Dans le cadre de la révision constitutionnelle souhaitée par le Président de la République en 2008 visant à moderniser les institutions de la Cinquième république a été décidée la création du Défenseur des droits, désormais inscrit dans la Constitution [1].
Le Défenseur des droits veille au respect des droits et libertés et à la promotion des droits et de l’égalité. Ses attributions et leurs modalités d’intervention ont été définies par la loi organique du 29 mars 2011. Il est nommé par le Président de la République pour un mandat de 6 ans non renouvelable.
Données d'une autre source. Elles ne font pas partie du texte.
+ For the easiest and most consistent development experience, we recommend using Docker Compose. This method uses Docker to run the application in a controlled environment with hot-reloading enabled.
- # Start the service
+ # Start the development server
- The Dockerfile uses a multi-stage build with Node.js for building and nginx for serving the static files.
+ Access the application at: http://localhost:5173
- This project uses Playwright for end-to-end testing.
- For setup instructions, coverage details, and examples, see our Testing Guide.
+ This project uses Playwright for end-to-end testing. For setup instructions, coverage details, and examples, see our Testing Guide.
Le premier défenseur des droits a été Dominique BAUDIS.
L’institution Défenseur des droits a regroupé quatre institutions préexistantes : Le médiateur de la République ; Le défenseur des enfants ; La Haute autorité de lutte contre les discriminations (Halde) ; La Commission nationale de déontologie de la sécurité (CNDS).
La fusion des quatre autorités qui l’ont précédées a produit une institution nouvelle, inédite, qui a pour ambition de développer une approche transversale et spécifique des questions soulevées par les personnes qui le saisissent de leur situation personnelle, mais aussi des pouvoirs publics et, plus généralement, de la société civile.
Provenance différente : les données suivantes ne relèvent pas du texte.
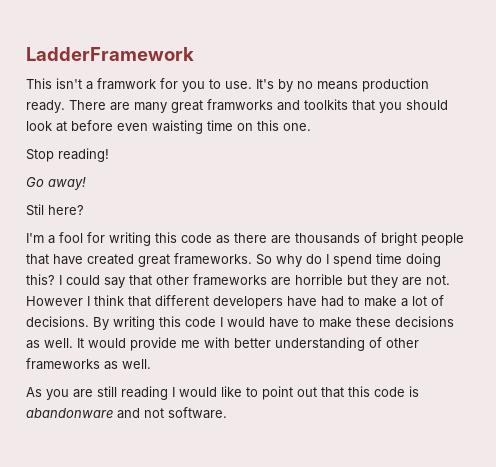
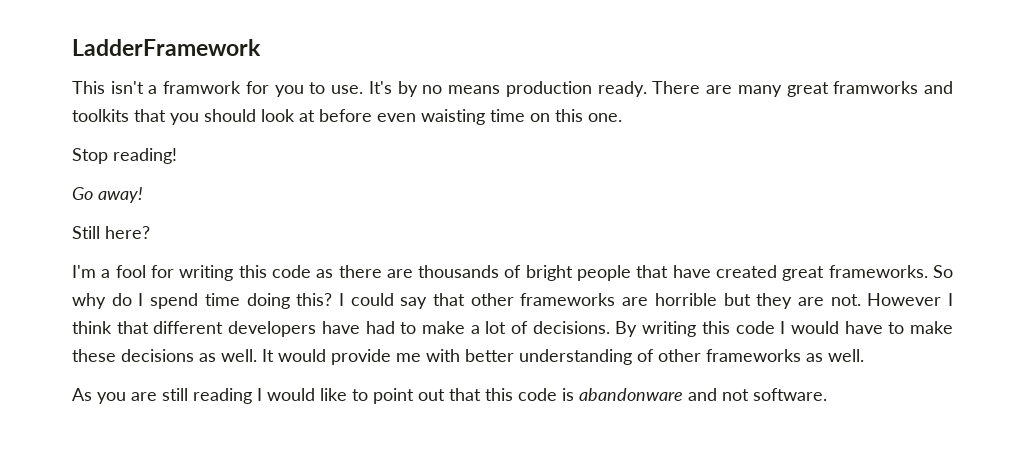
- Stil here?
+ Still here?

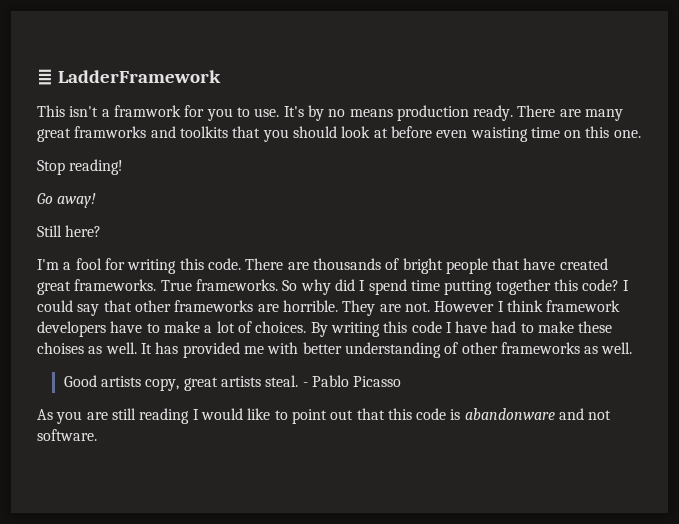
- LadderFramework
+ ≣ LadderFramework
- I'm a fool for writing this code as there are thousands of bright people that have created great frameworks.
+ I'm a fool for writing this code. There are thousands of bright people that have created great frameworks.
+ True frameworks.
- So why do I spend time doing this?
+ So why did I spend time putting together this code?
- I could say that other frameworks are horrible but they are not.
+ I could say that other frameworks are horrible. They are not.
- However I think that different developers have had to make a lot of decisions.
+ However I think framework developers have to make a lot of choices.
- By writing this code I would have to make these decisions as well.
+ By writing this code I have had to make these choises as well.
- It would provide me with better understanding of other frameworks as well.
+ It has provided me with better understanding of other frameworks as well.
+ Good artists copy, great artists steal. - Pablo Picasso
Le Défenseur des droits a mis en place une organisation de ses services visant à la mutualisation des compétences, la transversalité et la collaboration entre les agents. C’est ainsi que les réclamations relatives aux droits de l’enfant sont le plus souvent traitées par le pôle droits de l’enfant, qui fait appel en tant que de besoin aux autres pôles, tels que le pôle santé, protection sociale et solidarité, affaires pénales et judiciaires…
La défense des enfants a aussi largement bénéficié de l’expertise des agents de la HALDE en particulier en matière d’égalité femmes-hommes.
Institution de proximité présente sur l’ensemble du territoire grâce à un réseau de 450 délégués qui assurent des permanences sur tout le territoire national, le Défenseur des droits a mission de prévenir les atteintes aux droits et de garantir leur effectivité.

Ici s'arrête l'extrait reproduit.